| ← | 106th | 108th | → |
- New York State Capitol (2009)

Overview
- Legislative body: New York State Legislature
- Jurisdiction: New York, United States
- Term: January 1 – December 31, 1884

Senate
- Members: 32
- President: Lt. Gov. David B. Hill (D)
- Temporary President: Dennis McCarthy (R)
- Party control: Republican (19-13)

Assembly
- Members: 128
- Speaker: Titus Sheard (R)
- Party control: Republican (72-56)

Sessions
- 1st: January 1 – May 16, 1884

= 107th New York State Legislature =

New York state legislative session

The 107th New York State Legislature, consisting of the New York State Senate and the New York State Assembly, met from January 1 to May 16, 1884, during the second year of Grover Cleveland's governorship, in Albany.

==Background==
Under the provisions of the New York Constitution of 1846, 32 Senators and 128 assemblymen were elected in single-seat districts; senators for a two-year term, assemblymen for a one-year term. The senatorial districts were made up of entire counties, except New York County (seven districts) and Kings County (three districts). The Assembly districts were made up of entire towns, or city wards, forming a contiguous area, all within the same county.

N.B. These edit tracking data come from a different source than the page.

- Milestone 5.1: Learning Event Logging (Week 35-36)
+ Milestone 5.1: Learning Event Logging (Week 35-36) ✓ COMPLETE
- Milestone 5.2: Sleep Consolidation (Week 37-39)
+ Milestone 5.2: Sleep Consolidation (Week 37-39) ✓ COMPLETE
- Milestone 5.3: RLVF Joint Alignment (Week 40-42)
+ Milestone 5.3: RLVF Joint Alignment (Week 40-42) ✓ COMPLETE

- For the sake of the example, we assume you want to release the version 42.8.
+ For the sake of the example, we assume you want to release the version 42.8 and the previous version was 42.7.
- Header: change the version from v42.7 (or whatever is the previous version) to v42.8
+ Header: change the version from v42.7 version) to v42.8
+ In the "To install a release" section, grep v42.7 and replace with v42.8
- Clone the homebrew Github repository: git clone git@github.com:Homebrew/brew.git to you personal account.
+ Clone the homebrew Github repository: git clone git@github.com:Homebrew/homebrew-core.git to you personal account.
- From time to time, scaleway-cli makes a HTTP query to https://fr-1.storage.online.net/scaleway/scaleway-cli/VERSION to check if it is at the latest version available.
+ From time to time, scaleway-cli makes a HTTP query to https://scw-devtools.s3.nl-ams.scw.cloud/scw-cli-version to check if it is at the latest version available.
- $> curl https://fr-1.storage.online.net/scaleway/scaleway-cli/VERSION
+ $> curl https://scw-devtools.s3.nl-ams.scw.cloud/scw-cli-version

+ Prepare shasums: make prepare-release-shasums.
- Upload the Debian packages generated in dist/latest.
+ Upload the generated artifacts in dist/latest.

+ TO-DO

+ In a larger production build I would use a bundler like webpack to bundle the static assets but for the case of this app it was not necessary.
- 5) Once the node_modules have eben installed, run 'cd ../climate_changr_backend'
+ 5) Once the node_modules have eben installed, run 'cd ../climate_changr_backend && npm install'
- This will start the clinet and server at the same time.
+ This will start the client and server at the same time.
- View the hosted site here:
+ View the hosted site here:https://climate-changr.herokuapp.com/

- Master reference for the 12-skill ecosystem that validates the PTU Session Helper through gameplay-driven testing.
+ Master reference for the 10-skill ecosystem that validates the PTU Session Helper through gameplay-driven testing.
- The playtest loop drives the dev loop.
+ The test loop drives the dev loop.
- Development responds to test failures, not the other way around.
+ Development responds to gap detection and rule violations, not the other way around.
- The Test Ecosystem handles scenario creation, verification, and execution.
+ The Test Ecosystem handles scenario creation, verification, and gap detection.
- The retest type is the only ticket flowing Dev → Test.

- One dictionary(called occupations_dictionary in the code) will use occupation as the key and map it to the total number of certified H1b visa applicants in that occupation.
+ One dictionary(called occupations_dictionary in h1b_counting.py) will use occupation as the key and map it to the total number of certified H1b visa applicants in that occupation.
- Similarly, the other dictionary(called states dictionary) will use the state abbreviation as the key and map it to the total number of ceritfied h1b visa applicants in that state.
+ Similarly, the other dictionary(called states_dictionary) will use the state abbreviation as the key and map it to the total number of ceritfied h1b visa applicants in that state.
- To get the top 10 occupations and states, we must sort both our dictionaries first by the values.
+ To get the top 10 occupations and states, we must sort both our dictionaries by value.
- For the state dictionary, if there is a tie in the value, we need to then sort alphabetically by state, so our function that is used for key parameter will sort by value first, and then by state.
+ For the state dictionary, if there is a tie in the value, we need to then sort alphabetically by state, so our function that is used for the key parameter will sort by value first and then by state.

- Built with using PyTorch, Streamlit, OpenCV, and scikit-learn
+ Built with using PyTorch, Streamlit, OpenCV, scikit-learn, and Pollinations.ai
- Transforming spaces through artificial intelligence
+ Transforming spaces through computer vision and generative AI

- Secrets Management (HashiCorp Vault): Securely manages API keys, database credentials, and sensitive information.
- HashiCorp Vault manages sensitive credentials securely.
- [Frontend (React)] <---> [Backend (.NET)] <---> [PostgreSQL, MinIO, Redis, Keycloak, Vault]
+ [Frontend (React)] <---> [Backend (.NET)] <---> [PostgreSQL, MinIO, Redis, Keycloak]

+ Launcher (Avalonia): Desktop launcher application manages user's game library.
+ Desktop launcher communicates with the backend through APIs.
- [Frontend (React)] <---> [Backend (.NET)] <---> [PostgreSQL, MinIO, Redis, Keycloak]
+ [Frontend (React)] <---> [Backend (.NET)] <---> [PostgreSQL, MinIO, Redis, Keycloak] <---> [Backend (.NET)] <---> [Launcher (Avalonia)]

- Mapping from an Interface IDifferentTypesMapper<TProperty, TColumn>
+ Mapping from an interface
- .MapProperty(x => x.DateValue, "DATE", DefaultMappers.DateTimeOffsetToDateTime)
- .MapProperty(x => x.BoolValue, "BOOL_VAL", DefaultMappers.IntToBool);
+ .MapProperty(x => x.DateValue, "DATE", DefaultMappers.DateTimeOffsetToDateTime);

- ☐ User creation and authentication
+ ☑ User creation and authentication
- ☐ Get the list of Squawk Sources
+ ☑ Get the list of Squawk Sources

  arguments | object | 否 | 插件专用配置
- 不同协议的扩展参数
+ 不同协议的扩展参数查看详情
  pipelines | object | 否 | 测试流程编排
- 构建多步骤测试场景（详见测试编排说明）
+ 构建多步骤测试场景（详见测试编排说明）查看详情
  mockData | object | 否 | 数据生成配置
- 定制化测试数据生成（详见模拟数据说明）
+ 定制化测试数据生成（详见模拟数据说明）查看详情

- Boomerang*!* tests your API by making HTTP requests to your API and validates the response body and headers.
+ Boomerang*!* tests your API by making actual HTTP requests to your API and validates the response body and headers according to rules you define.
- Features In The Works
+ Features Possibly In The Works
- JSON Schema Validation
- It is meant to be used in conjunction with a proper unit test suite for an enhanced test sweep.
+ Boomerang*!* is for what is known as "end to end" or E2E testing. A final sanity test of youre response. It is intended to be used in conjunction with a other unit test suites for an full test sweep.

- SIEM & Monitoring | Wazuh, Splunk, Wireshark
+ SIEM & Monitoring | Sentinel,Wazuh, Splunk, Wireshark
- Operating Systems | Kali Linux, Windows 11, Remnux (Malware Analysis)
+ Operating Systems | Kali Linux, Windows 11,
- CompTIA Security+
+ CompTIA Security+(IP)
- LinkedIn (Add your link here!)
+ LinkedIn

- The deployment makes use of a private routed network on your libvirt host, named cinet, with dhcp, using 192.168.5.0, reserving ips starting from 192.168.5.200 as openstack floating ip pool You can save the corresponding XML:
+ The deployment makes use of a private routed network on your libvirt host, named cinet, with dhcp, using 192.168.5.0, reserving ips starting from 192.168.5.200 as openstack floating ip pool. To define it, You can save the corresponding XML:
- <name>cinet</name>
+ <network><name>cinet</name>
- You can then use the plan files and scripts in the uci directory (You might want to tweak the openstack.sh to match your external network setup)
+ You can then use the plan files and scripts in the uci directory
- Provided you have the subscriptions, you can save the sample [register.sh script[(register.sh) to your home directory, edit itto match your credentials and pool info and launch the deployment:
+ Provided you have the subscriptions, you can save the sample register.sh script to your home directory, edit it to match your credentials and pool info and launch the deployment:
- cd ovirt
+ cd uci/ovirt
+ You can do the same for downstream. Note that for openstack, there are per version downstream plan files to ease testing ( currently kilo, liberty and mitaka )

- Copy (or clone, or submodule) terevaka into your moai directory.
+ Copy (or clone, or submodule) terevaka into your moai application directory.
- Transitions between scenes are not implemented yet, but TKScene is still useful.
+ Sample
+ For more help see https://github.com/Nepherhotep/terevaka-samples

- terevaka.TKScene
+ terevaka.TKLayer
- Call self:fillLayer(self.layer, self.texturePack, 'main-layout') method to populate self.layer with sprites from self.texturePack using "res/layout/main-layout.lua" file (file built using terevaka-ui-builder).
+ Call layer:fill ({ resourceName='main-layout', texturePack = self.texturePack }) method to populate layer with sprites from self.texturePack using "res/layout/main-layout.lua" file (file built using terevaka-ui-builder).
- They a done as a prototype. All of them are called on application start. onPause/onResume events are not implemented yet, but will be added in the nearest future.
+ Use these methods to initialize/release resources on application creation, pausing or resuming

At this time there were two major political parties: the Democratic Party and the Republican Party. In New York City the Democrats were split into three factions: Tammany Hall, "Irving Hall" and the "County Democrats". The Prohibition Party and the Greenback Party also nominated tickets.

==Elections==
The 1883 New York state election was held on November 6. Of the five statewide elective offices up for election, four were carried by the Democrats, and one by a Republican. The approximate party strength at this election was: Democratic 446,000; Republican 430,000; Prohibition 18,000; and Greenback 7,000.

==Sessions==
The Legislature met for the regular session at the State Capitol in Albany on January 1, 1884; and adjourned on May 16.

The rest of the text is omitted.